I should have added more info and been more forthcoming, sorry about that. I'll try to clear that up as best I can. The laptop is a Lenovo X200 Thinkpad that supports both 32 and 64 bit. It was purchased from Lenovo with W7/32 Pro pre-installed on it.

The owner of the system does not mind you knowing why they want to upgrade to 64 bit. They thought they were protected from the meltdown spectre vulnerability with the patches from Microsoft this year, but have since learned that the W7/32 bit systems are not and may never be. The 64 bit patches at least address meltdown and partially spectre.

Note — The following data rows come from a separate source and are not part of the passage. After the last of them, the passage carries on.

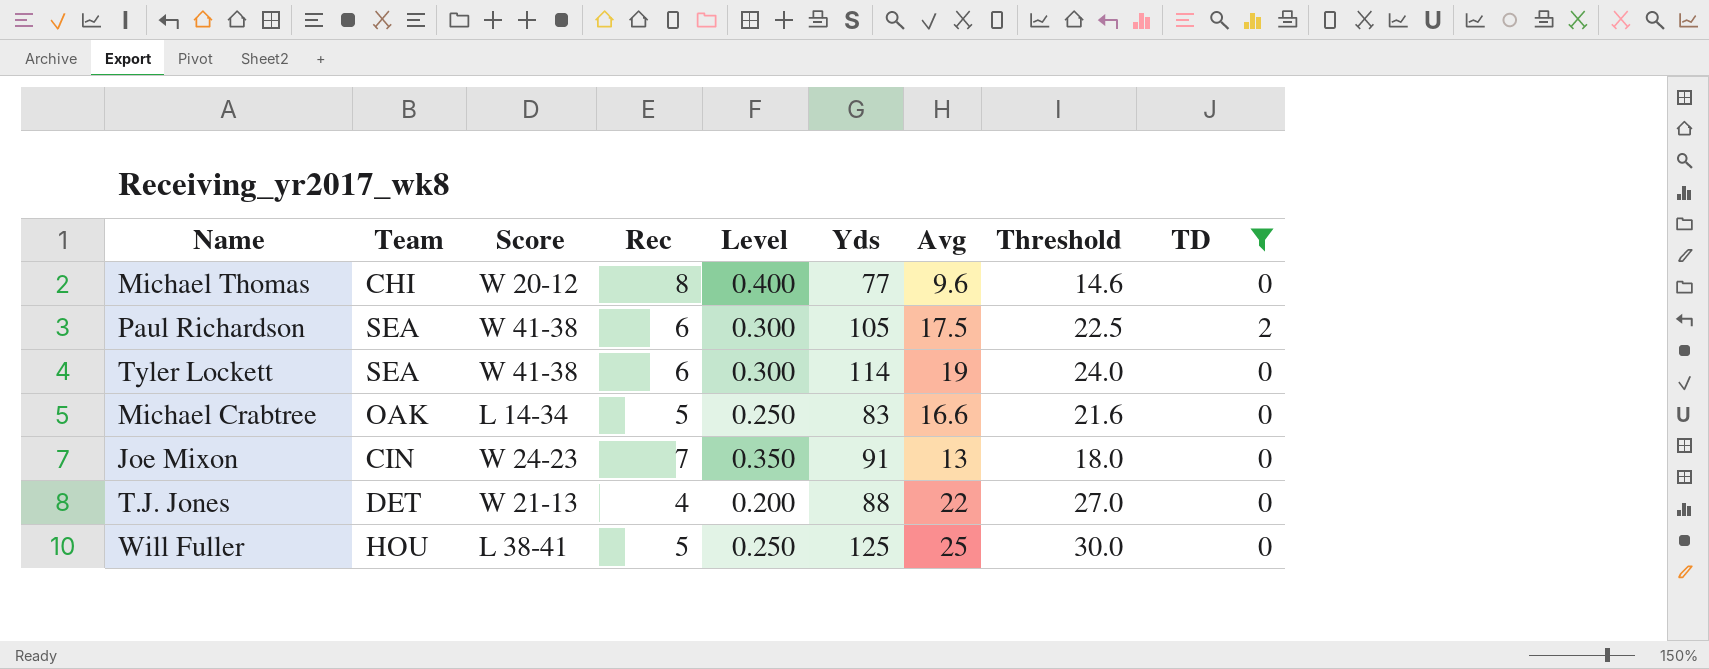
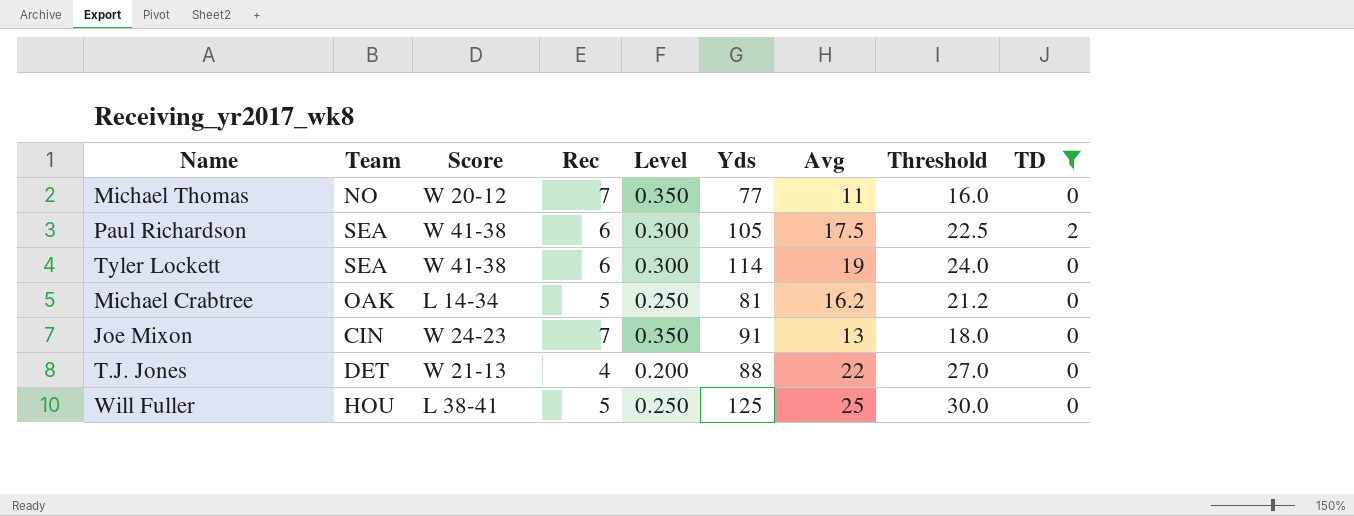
Michael Thomas | Team: CHI -> NO
Michael Thomas | Rec: 8 -> 7
Michael Thomas | Level: 0.400 -> 0.350
Michael Thomas | Avg: 9.6 -> 11
Michael Thomas | Threshold: 14.6 -> 16.0
Michael Crabtree | Yds: 83 -> 81
Michael Crabtree | Avg: 16.6 -> 16.2
Michael Crabtree | Threshold: 21.6 -> 21.2

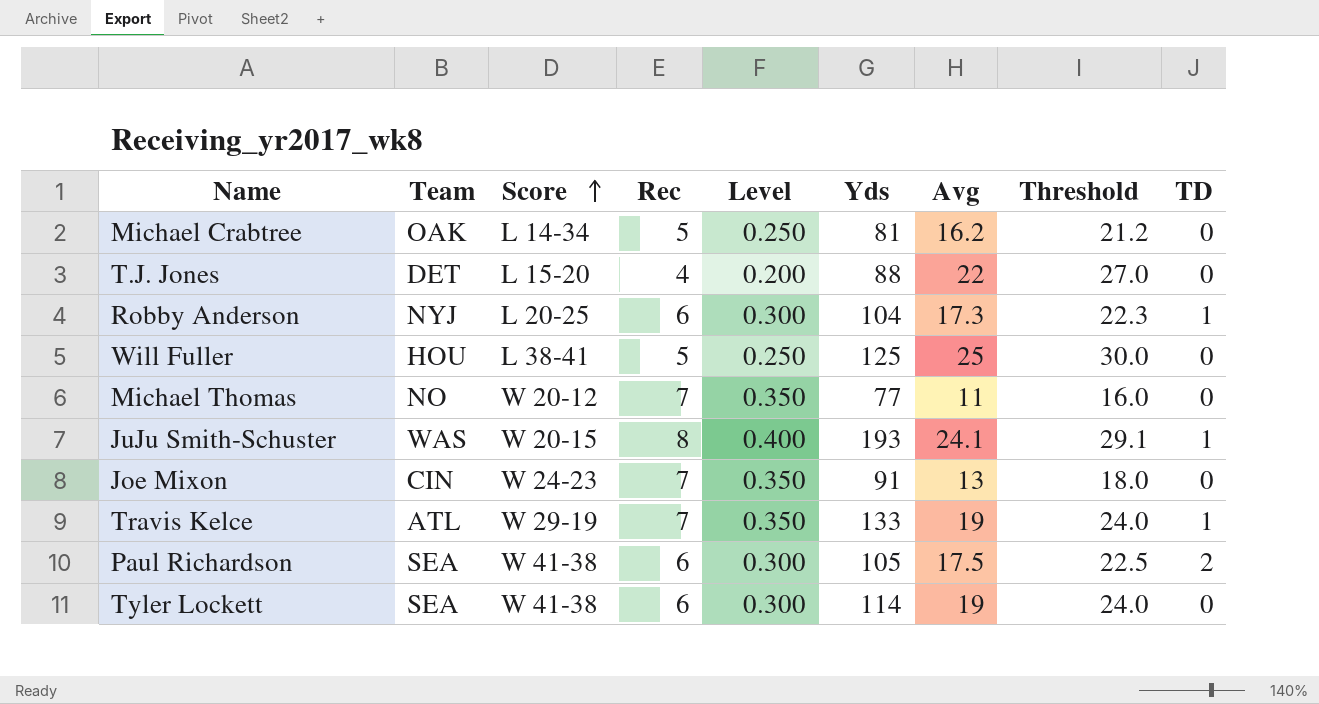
filter: TD != 1 -> none
row order: none -> Score ascending
T.J. Jones | Score: W 21-13 -> L 15-20

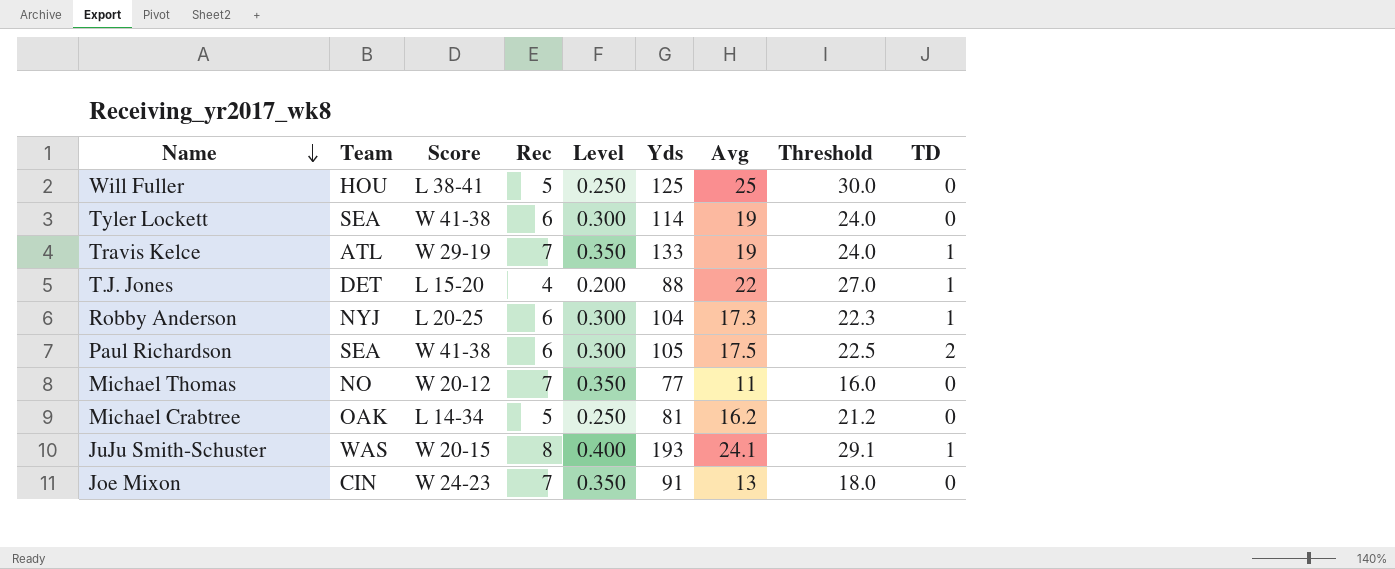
row order: Score ascending -> Name descending
T.J. Jones | TD: 0 -> 1

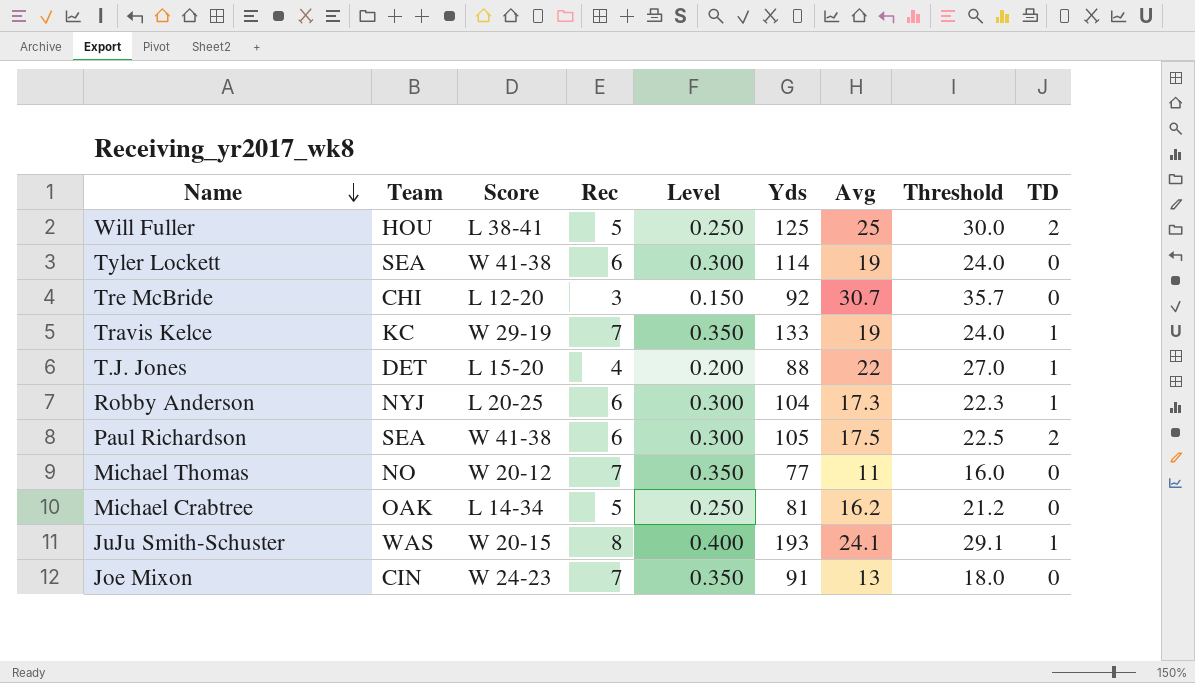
Will Fuller | TD: 0 -> 2
row Tre McBride: none -> CHI | L 12-20 | 3 | 0.150 | 92 | 30.7 | 35.7 | 0
Travis Kelce | Team: ATL -> KC

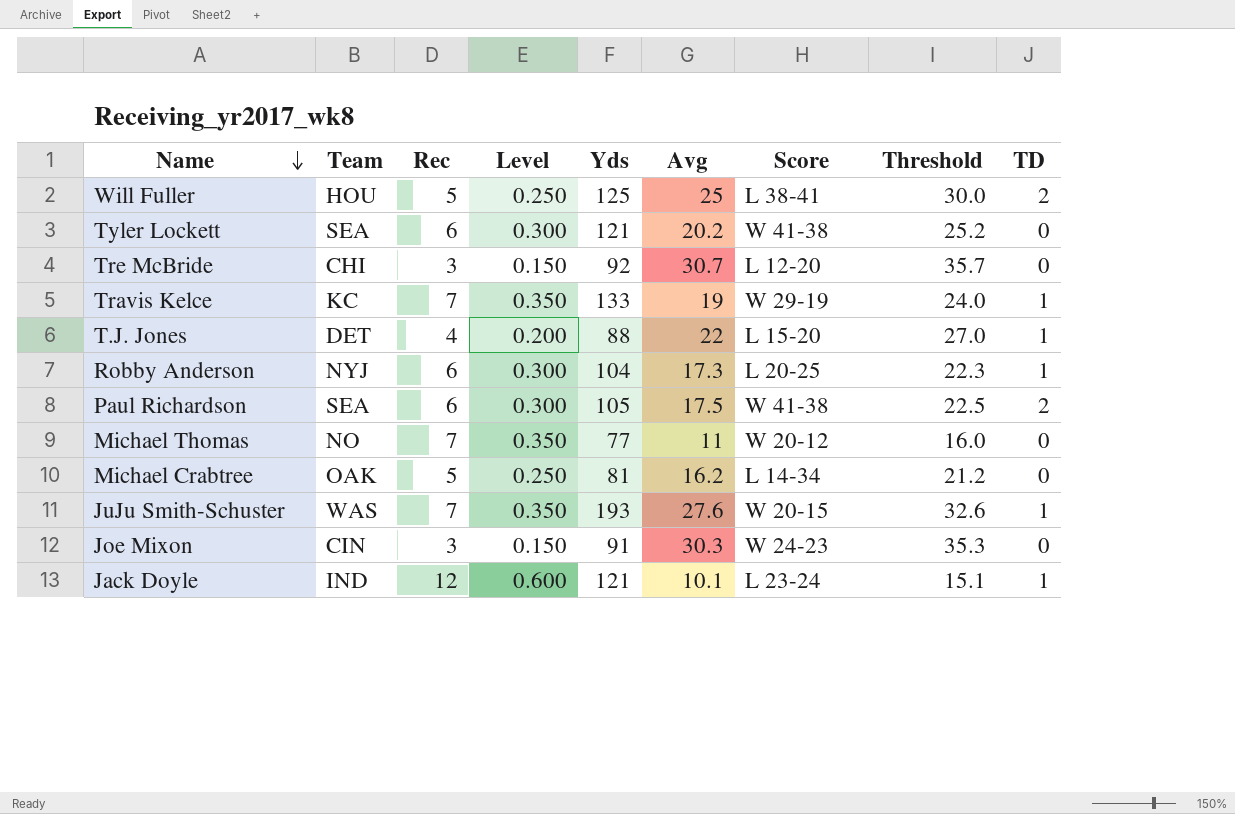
column Score | position: 3 -> 7
Tyler Lockett | Yds: 114 -> 121
Tyler Lockett | Avg: 19 -> 20.2
Tyler Lockett | Threshold: 24.0 -> 25.2
JuJu Smith-Schuster | Rec: 8 -> 7
JuJu Smith-Schuster | Level: 0.400 -> 0.350
JuJu Smith-Schuster | Avg: 24.1 -> 27.6
JuJu Smith-Schuster | Threshold: 29.1 -> 32.6
Joe Mixon | Rec: 7 -> 3
Joe Mixon | Level: 0.350 -> 0.150
Joe Mixon | Avg: 13 -> 30.3
Joe Mixon | Threshold: 18.0 -> 35.3
row Jack Doyle: none -> IND | 12 | 0.600 | 121 | 10.1 | L 23-24 | 15.1 | 1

This stuff can get to people.

I have a retail copy of W7/64 Ultimate that has never been used (It's genuine), so I offered it up. In helping out, I noticed the system has this installed. The current version of the BIOS ...

BIOS 3.22 (6DET72WW) ECP 1.07 (7XHT25WW)

Listed under drivers on the Lenovo support website for the X200, there is a 32 bit version and a 64 bit version for a BIOS update utility - it is not a driver, it's a utility for flashing the BIOS. My own words caused the confusion. I just thought the BIOS should be flashed to the current level otherwise it will be at the manufacturer's level, after the clean install. I was not sure if it should be done before any of the required drivers got installed. I was concerned about where to sequence it in.
My System SpecsSystem Spec
1 Week Ago   #8

Windows 10 Pro x64 x3, Ubuntu

Ok just to clear that up, the actual Bios is not 32Bit or 64Bit but if you decide that it's the right idea to Update the BIOS, you will need to use the appropriate Installer for the OS you are using at the time of the installation

If you decide to update the BIOS now you would need to use a 32Bit installer whilst If you decided to install the 64Bit OS and then update the BIOS you would use the 64Bit Installer

As to whether you need to install the Bios Update depends on if installing the Update will improve the system you are using

You should be able to find information on exactly what the Update fixes or adds to the system. if this is not applicable to the system concerned then do not update - In fact in this situation I would advise to not think about the BIOS update until after the system is updated to 64Bit, (unless the description of the BIOS update specifically mentions an issue that only happens on 64Bit systems)

The adage of "If it ain't broke don't fix it" is the way to go with BIOS updates if only due to the potential damage to the system, if something goes wrong
My System SpecsSystem Spec
1 Week Ago   #9


Thanks for the info and advise.

I did not know if the BIOS came preset to recognize what architecture was being used or not. I'll check out the updates and determine if the 64 bit side is affected by them. No point taking unwarranted risks. Also, good to know there is no sequencing issue.
My System SpecsSystem Spec
1 Week Ago   #10

Windows 7 pro 64-bit

Flashing the BIOS is updating it. I think that it is the general consensus that you don't want to do that and it definitely isn't necessary to change from 32 to 64-bit. Earlier I think that you are confusing bios drivers with chipset drivers. There is a difference.

Where did you hear that 32 bit versions aren't going to be patched for spetre and meltdown?